Enéas Athanázio
A estradinha
Sentei no banco
gasto da velha estação ferroviária e espraiei o olhar pela vila onde
passei muitos anos da infância feliz. Para trás estavam as ruas
tortas em que se alinhavam velhas casas; à direita se avistavam as
ruínas da antiga madeireira, a indústria que devorou as matas da
região; à esquerda, menores do que eu imaginava, ficavam os morros
misteriosos onde, como diziam nos meus tempos de criança, viviam até
bugres e onças pintadas. Mas à minha frente se estendia a paisagem
que mais me dizia à saudade. Naquela campina plana, com o capim ralo
queimado da geada inclemente, começava a estradinha que ligava minha
vila ao lugarejo onde morava meu amigo Téo, um dos tantos que o
tempo levou. Era uma estrada de poucos quilômetros, com o chão
vermelho batido pelo caminhão velho que puxava madeira, cortando a
mataria fechada, subindo e descendo as quebradas do terreno. Caminho
pobre, onde quase ninguém passava, e cujos únicos ruídos eram o
canto dos pássaros e o grito de algum bicho.Para mim, porém, aquela
estradinha era a porta da aventura e da liberdade – era tudo.
Por ela eu saía
nas explorações solitárias do mato próximo e, mais tarde, com a
espingarda nas costas, para algumas caçadas inofensivas. Por ela eu
partia para acampar na companhia dos amigos, curvado ao peso da
mochila. Mais crescido, já metido a homem, a estradinha servia para
minhas andanças a cavalo e as corridas na bicicleta que ganhei de
minha avó, a única da vila. Também era por ali que eu rumava para os
primeiros bailes, nos sítios ou nas casas-de-festa das capelas,
quando até arranjei uma namorada, caboclinha simplória e acanhada
que também sumiu no tempo. Era ainda por ali, na fase da leitura
apaixonada, que eu rumava para a casa de Téo, com quem trocava
livros e revistas.
Bem cedinho, mal
engolido o café, eu enfrentava o frio e partia decidido. Quase
sempre a pé, com o maço de leituras em baixo do braço, esticava o
passo nas curvas sem fim, a batida dos saltos provocando um som cavo
no chão vidrado. Nem saía da vila e me punha a cantar e assobiar,
talvez para espantar o medo, a voz reboando nas canhadas e o eco
respondendo longe. Às vezes treinava mesmo uns discursos e
declamações para uma platéia invisível. Nessas visitas ao Téo
acontecia encontrar por ali, pastando à vontade, o Rosilho, um
cavalo muito velho que pertencia à minha família. Não servia mais
para o serviço e fôra largado ao deus-dará. Muito barrigudo e de
lombo agudo como facão, era o retrato da mansidão. Submisso sempre a
meus caprichos infantis, muito eu tinha brincado com ele.
Eu então o
montava em pelo, sem pelego e sem freio, e o colocava na estrada.

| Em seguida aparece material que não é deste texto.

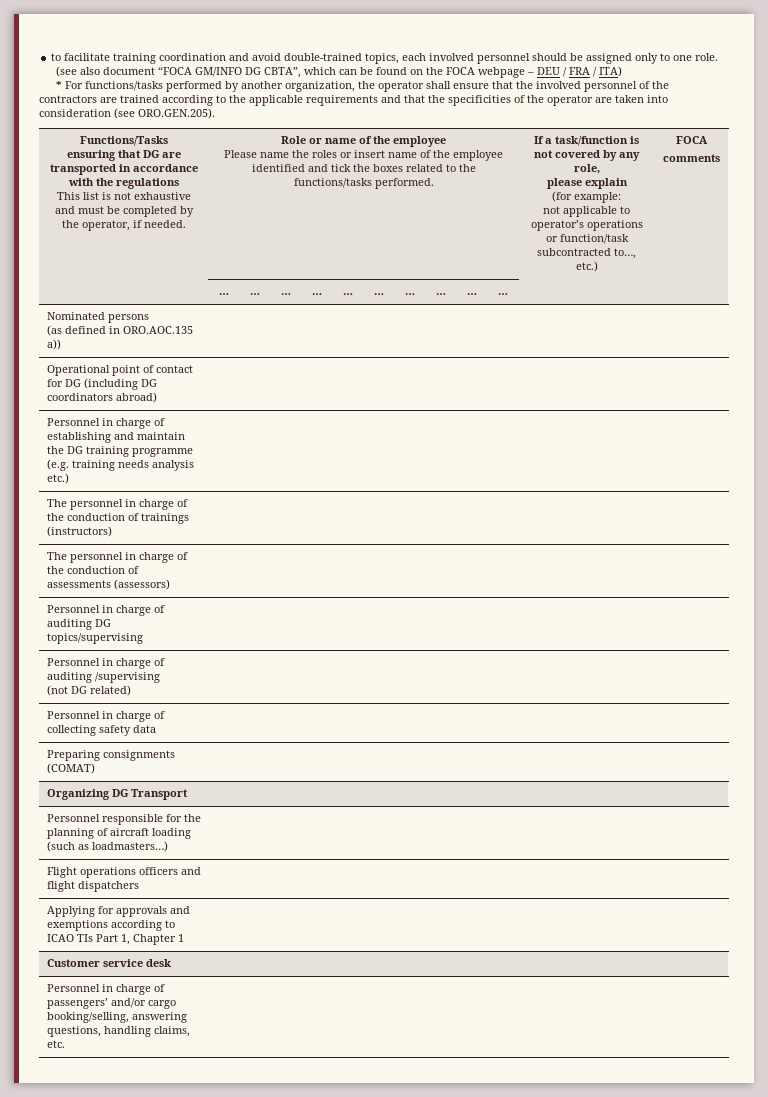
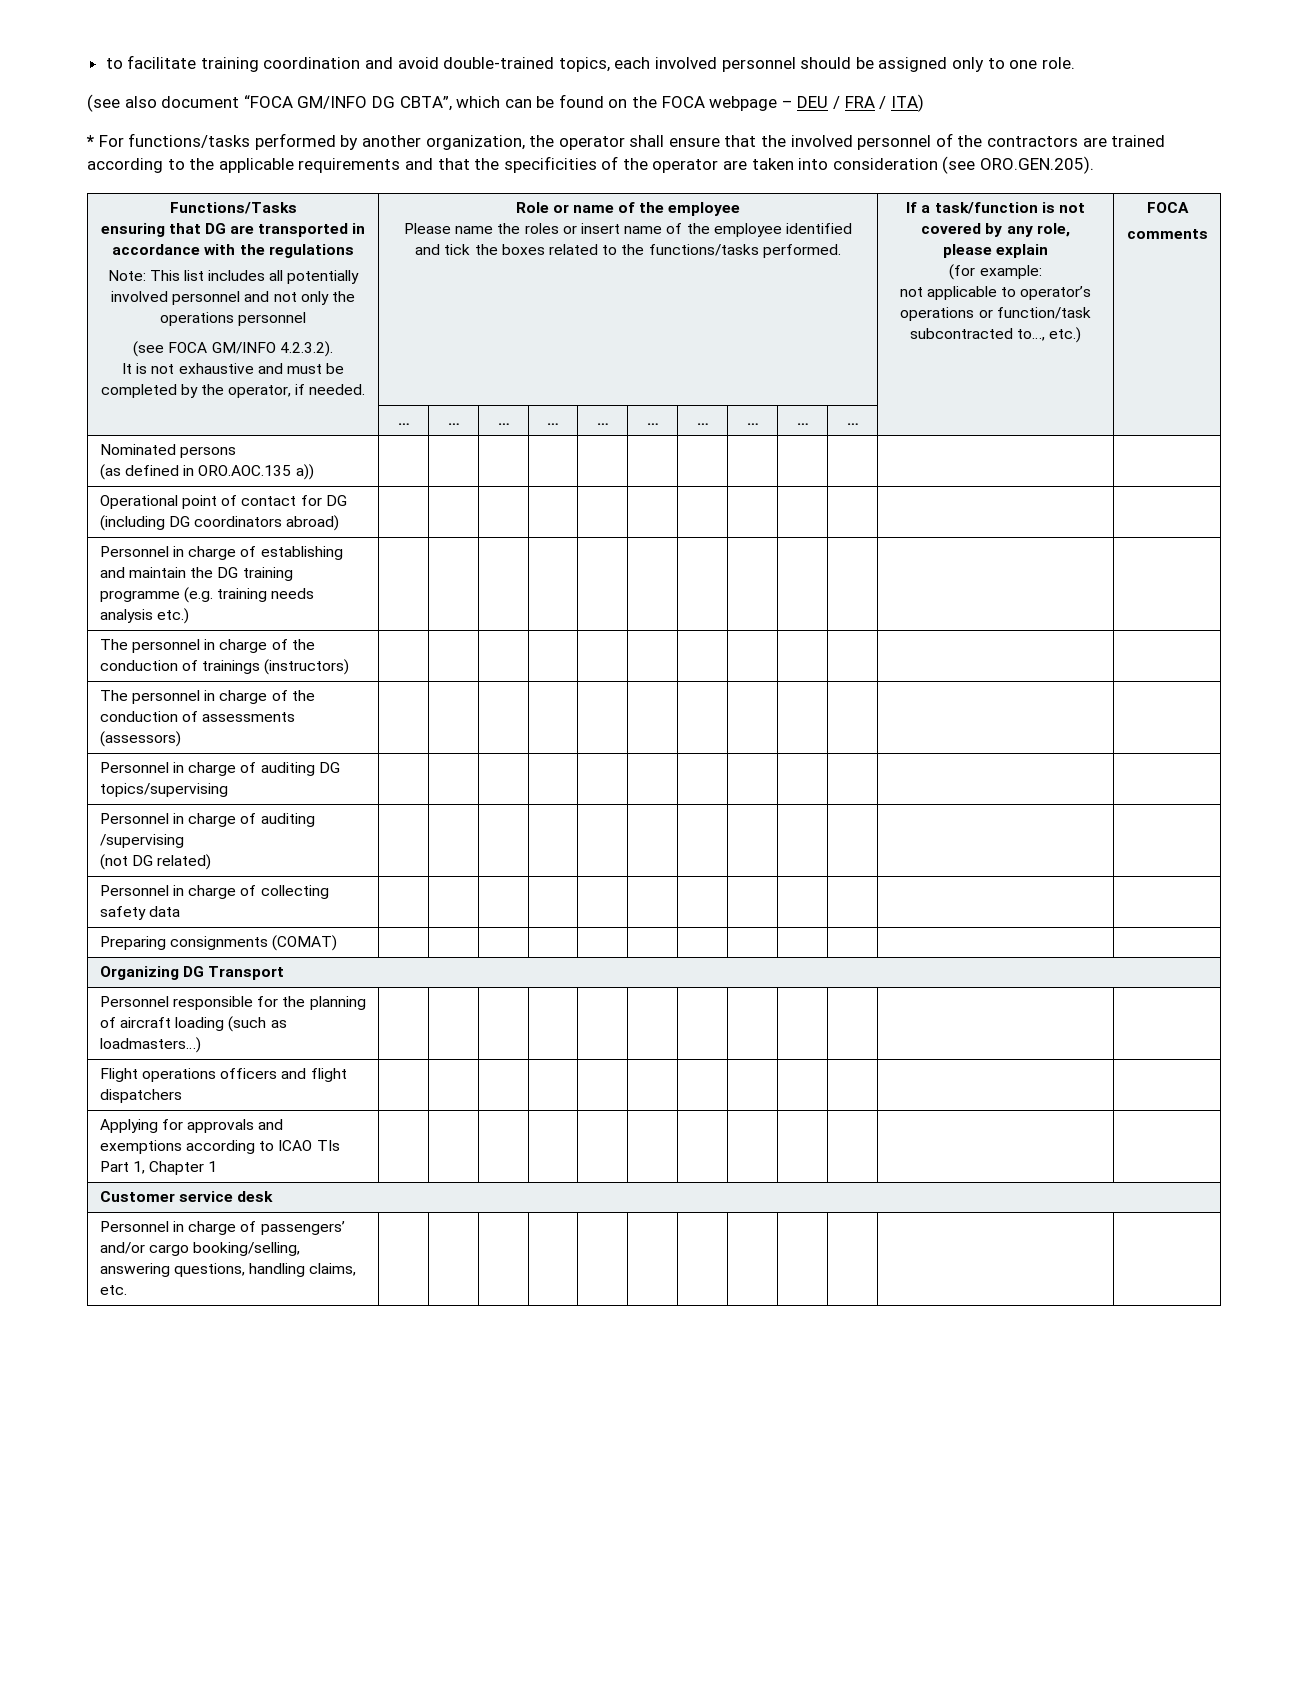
- This list is not exhaustive and must be completed by the operator, if needed.
+ Note: This list includes all potentially involved personnel and not only the operations personnel
+ (see FOCA GM/INFO 4.2.3.2).
+ It is not exhaustive and must be completed by the operator, if needed.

Bufando e rebolando, o pobre me levava até a vizinhança do povoado
do meu amigo, onde eu o largava, com um tapa amistoso no lombo. À
noitinha, quando retornava, eu o encontrava quase no mesmo lugar,
pastando em silêncio. Parecia que me esperava. Eu montava de novo e,
entre bufos, ele me levava de volta. Para compensá-lo, eu lhe dava
um trato de milho e alfafa e servia-lhe água fresca. Com olhos
imensos e plácidos, parecia agradecer. Depois, em passos curtos, sem
pressa, retomava a liberdade duramente conquistada e cruzava a
campina.
Chegando em
casa, nem descansado do passeio, eu já imaginava novas andanças pela
estradinha. A estradinha que ficou para sempre na minha lembrança
como o caminho livre do sonho e da fantasia.
Premiado no
Concurso Nacional Monteiro Lobato promovido pela Academia Brasileira
de Literatura Infantil e Juvenil (S. Paulo – 1990).